**DATA TO EXAMINE:**

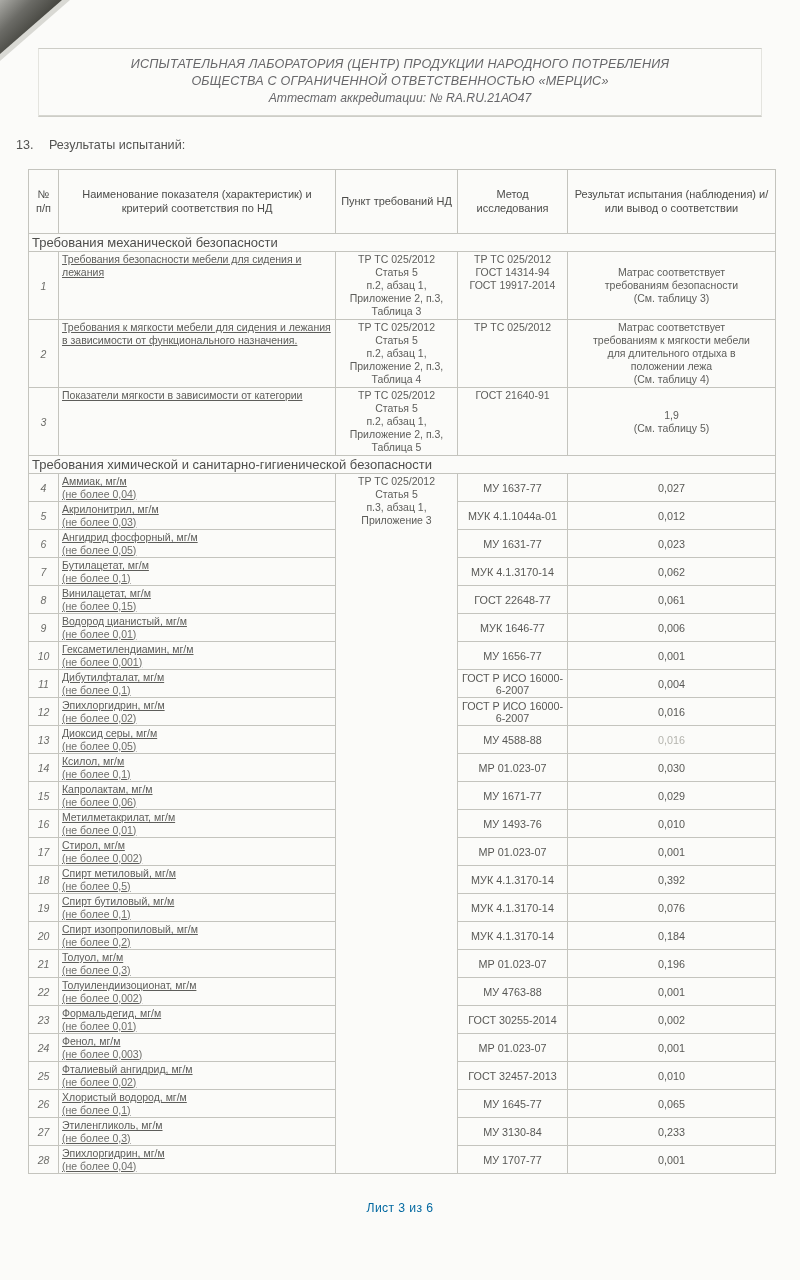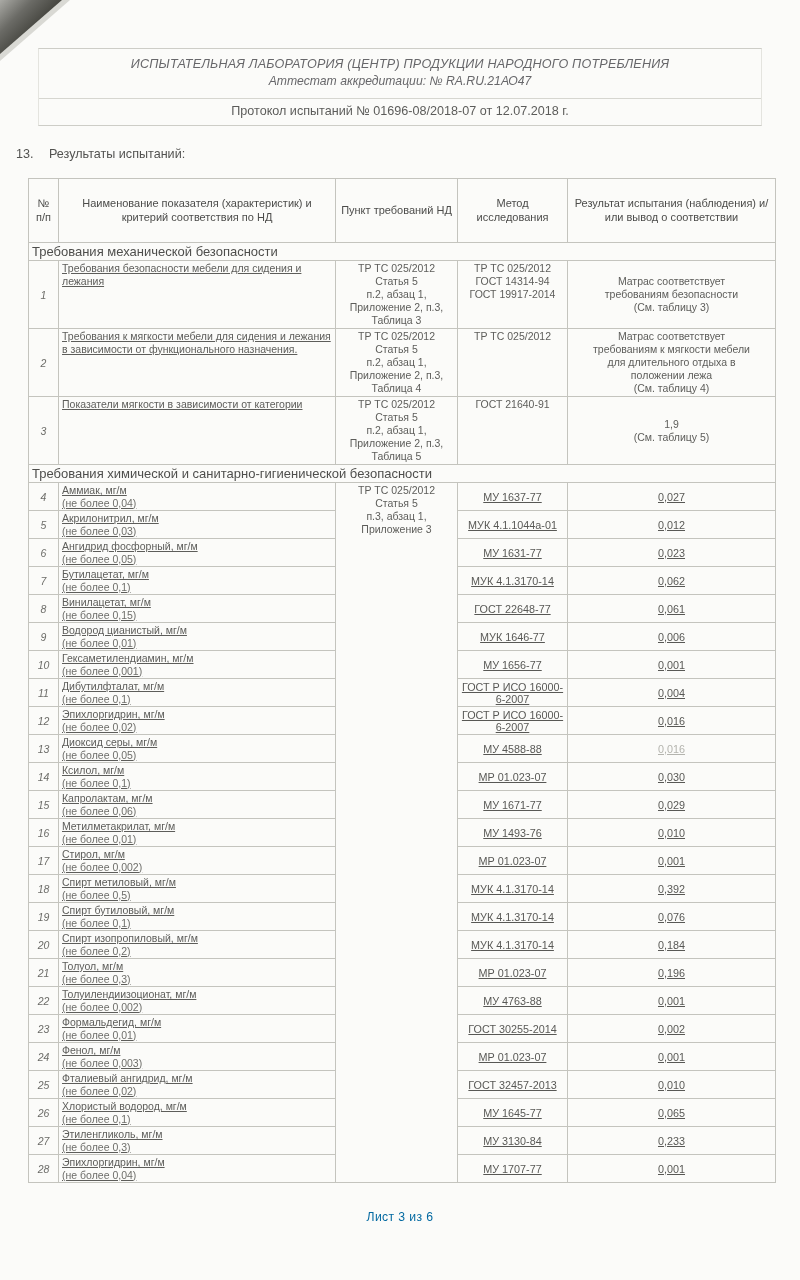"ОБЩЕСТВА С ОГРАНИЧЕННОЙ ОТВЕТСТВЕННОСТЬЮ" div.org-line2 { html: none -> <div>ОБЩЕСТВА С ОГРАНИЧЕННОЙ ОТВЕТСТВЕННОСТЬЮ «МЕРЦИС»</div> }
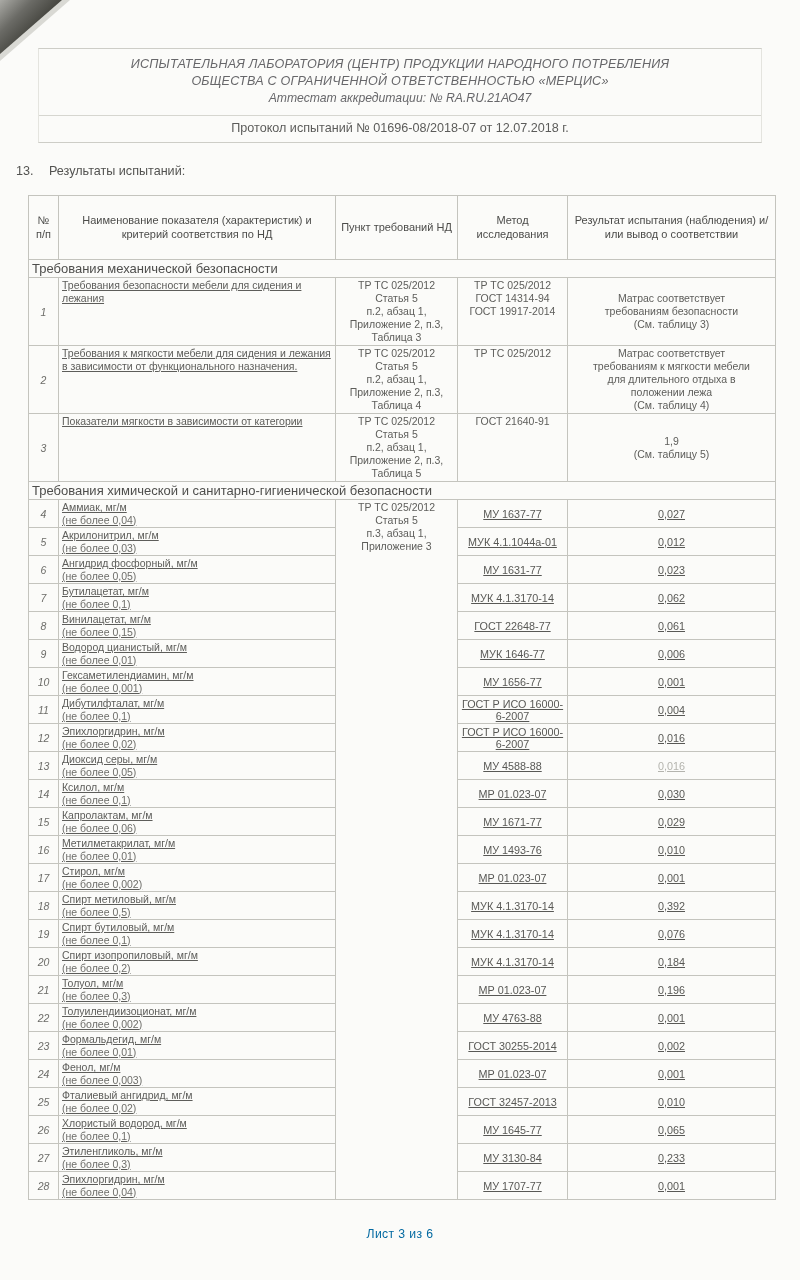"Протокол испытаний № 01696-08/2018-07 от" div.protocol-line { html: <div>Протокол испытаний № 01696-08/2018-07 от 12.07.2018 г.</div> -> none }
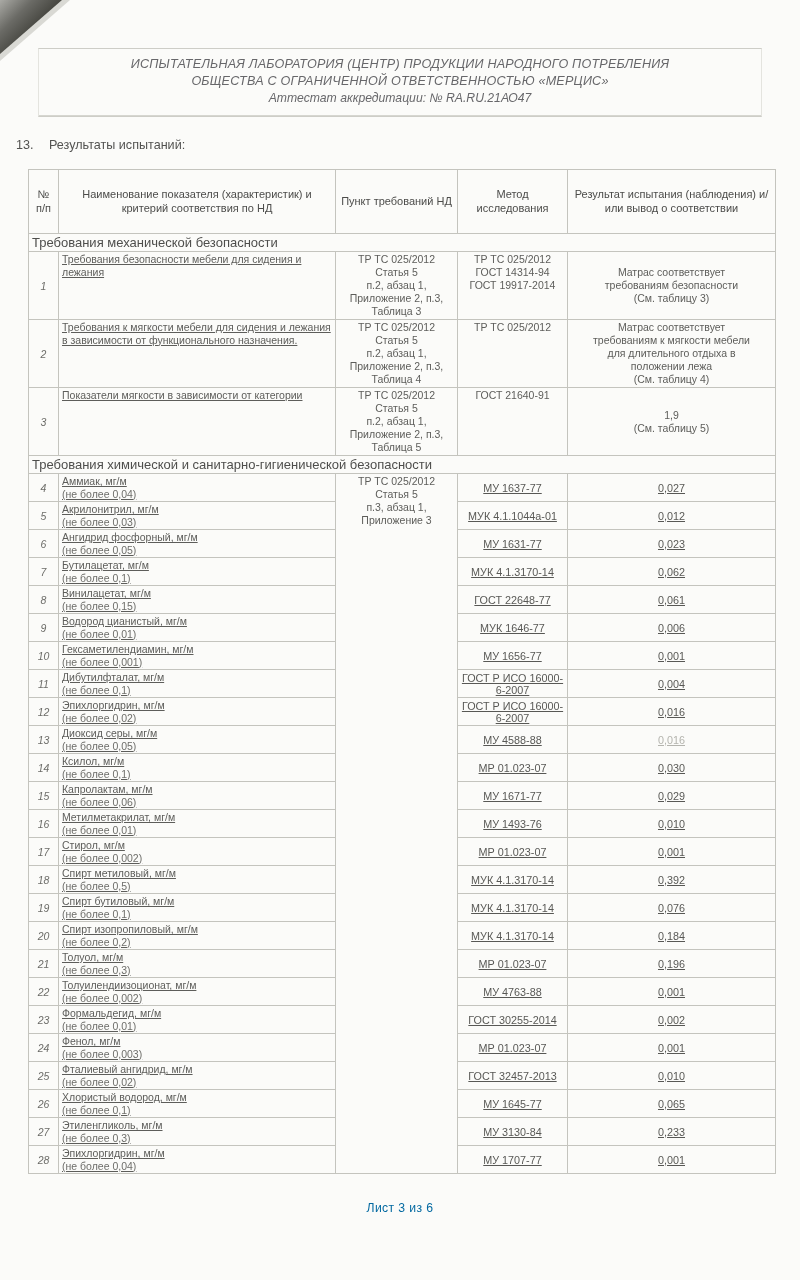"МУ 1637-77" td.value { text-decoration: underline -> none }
* * *
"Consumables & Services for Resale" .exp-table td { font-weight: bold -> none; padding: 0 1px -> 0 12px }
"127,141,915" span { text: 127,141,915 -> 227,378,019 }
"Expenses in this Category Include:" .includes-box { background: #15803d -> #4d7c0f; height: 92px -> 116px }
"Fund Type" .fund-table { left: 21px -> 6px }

**PROBLEM DETAILS:** Only the lines above from the line containing "in this Category" through the line containing "left: 21px ->" should be retyped, exactly and with both ends included.

**YOUR SOLUTION:**
"Expenses in this Category Include:" .includes-box { background: #15803d -> #4d7c0f; height: 92px -> 116px }
"Fund Type" .fund-table { left: 21px -> 6px }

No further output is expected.